Two nested loops check every pair or subarray. The outer loop fixes a starting point, the inner loop extends or searches. For n elements this gives up to n²/2 operations. No extra space, but the quadratic time is prohibitive for large inputs.
Most array problems have an O(n²) brute force (nested loops) and an O(n) optimal (single pass with clever state tracking). The key is identifying what information to maintain as you scan: a running max, a prefix sum, a hash map of seen values, or two pointers.
Review these before coding to avoid predictable interview regressions.
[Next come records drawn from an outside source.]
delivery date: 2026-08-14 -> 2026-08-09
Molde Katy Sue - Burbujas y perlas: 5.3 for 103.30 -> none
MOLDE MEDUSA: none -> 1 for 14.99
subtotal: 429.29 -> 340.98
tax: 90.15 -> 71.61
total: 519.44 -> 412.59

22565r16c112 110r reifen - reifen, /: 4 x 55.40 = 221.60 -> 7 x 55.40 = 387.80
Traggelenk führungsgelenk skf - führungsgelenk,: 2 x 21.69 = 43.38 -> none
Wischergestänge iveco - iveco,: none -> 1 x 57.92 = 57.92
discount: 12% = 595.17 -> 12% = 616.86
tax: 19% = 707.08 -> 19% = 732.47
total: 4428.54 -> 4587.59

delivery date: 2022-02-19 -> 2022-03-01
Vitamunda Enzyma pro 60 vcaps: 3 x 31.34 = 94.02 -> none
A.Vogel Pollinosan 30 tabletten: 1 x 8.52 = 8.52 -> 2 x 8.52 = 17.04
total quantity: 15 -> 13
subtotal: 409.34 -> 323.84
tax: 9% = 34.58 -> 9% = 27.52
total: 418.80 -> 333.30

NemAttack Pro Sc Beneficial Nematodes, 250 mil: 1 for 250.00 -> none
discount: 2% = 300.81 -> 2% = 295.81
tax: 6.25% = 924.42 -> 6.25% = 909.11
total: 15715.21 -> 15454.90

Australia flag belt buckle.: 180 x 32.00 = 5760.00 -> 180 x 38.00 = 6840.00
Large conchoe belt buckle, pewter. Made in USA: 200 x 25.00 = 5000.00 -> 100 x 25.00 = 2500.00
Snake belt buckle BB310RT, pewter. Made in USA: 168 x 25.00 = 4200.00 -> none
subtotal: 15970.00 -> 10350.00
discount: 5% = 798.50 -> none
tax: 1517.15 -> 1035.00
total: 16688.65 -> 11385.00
Wrong move: Loop endpoints miss first/last candidate.
Usually fails on: Fails on minimal arrays and exact-boundary answers.
Fix: Re-derive loops from inclusive/exclusive ranges before coding.
Wrong move: Zero-count keys stay in map and break distinct/count constraints.
Usually fails on: Window/map size checks are consistently off by one.
Fix: Delete keys when count reaches zero.